··· Data records ···

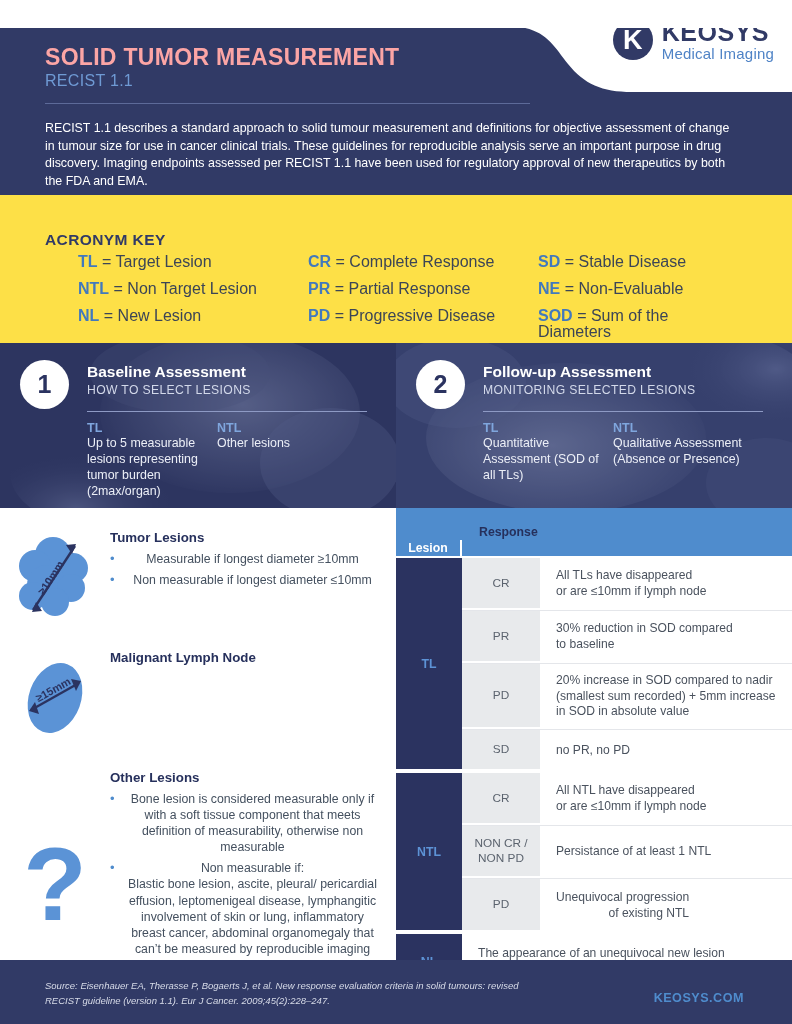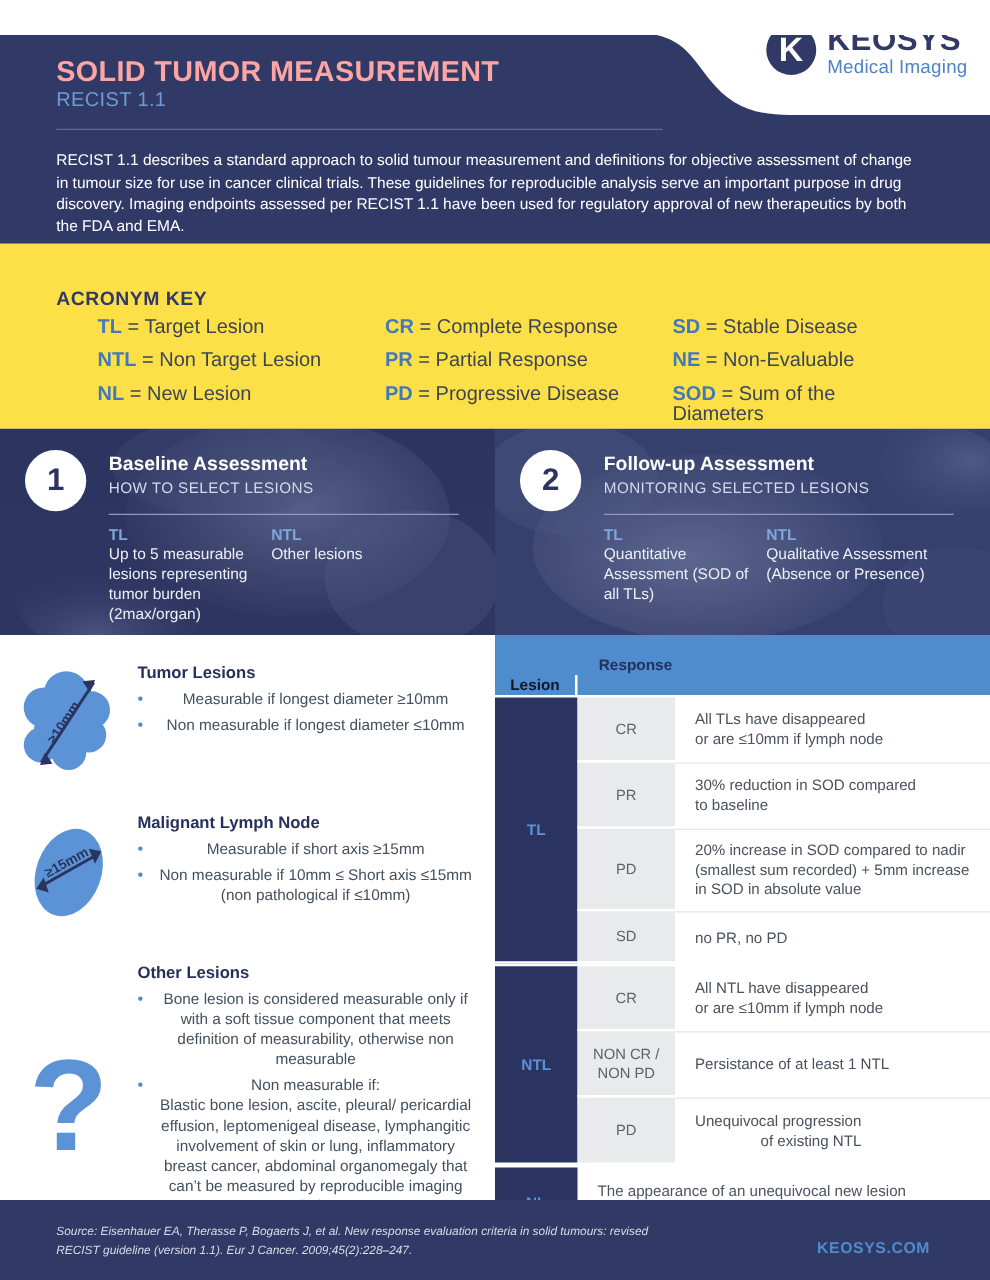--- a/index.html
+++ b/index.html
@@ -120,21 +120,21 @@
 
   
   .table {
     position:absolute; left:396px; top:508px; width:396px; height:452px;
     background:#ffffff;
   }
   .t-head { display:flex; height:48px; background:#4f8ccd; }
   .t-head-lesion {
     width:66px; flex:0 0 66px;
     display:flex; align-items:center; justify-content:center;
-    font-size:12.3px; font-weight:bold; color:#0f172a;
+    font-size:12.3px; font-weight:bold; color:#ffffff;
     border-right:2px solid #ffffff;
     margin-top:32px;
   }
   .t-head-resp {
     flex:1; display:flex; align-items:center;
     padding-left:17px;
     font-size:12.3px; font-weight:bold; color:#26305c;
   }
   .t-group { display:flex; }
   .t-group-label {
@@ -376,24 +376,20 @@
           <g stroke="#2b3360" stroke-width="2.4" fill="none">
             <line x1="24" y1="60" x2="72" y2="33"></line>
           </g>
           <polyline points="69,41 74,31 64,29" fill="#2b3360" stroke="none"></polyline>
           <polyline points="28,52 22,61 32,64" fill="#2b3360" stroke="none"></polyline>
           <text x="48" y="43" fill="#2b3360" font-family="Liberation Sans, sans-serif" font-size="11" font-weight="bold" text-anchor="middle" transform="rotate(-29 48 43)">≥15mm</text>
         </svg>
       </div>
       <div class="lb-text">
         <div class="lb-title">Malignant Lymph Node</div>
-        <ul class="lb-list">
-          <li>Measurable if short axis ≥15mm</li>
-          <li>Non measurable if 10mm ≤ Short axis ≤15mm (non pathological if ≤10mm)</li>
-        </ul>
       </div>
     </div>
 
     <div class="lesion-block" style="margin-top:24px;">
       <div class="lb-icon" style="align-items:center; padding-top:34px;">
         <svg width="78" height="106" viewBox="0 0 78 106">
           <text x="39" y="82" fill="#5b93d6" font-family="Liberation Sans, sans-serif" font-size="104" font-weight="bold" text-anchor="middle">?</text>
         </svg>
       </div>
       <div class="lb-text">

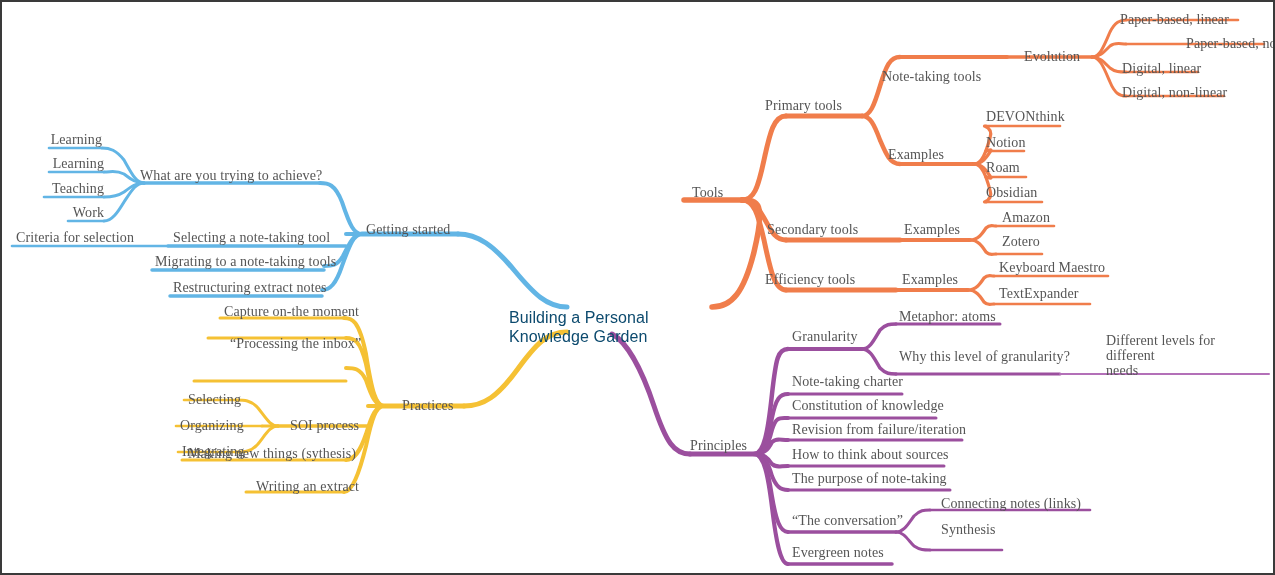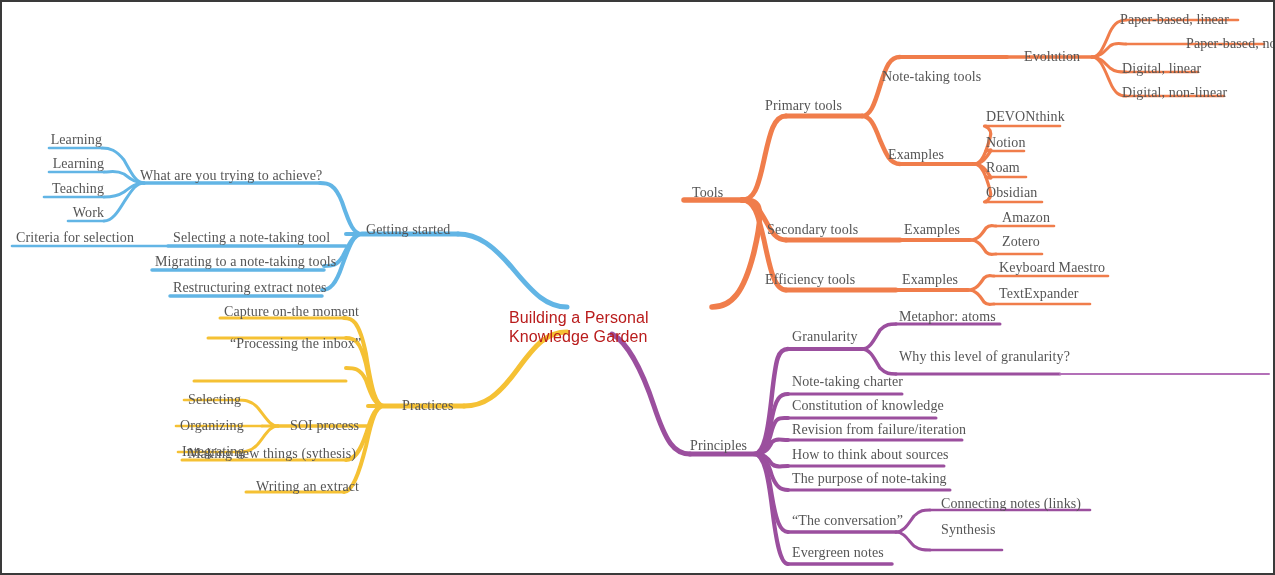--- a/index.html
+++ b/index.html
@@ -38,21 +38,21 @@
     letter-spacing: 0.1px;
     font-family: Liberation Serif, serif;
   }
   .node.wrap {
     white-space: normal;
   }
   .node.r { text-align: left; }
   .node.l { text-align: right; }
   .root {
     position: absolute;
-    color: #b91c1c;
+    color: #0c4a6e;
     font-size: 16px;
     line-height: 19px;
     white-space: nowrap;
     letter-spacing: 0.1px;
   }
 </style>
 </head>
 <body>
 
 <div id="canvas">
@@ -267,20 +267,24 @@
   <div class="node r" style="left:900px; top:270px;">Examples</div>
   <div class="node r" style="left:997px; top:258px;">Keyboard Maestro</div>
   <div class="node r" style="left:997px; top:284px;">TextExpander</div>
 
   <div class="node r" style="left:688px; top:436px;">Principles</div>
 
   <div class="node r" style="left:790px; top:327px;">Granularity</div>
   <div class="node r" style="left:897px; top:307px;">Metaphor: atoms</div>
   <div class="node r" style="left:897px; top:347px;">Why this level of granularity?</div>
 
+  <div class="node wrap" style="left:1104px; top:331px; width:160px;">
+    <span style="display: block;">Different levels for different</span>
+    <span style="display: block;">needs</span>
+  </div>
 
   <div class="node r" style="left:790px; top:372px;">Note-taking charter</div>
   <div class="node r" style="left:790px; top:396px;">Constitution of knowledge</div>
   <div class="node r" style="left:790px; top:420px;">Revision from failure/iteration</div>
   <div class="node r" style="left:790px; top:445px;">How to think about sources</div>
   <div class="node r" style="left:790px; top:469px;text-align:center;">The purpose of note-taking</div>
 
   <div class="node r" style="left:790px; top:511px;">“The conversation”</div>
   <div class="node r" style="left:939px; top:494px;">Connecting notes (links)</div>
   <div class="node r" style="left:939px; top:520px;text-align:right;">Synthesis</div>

···

# Exercise requirements:
Whenever a line in the entries above includes the word "span", pull that line out.

# Answer space:
+    <span style="display: block;">Different levels for different</span>
+    <span style="display: block;">needs</span>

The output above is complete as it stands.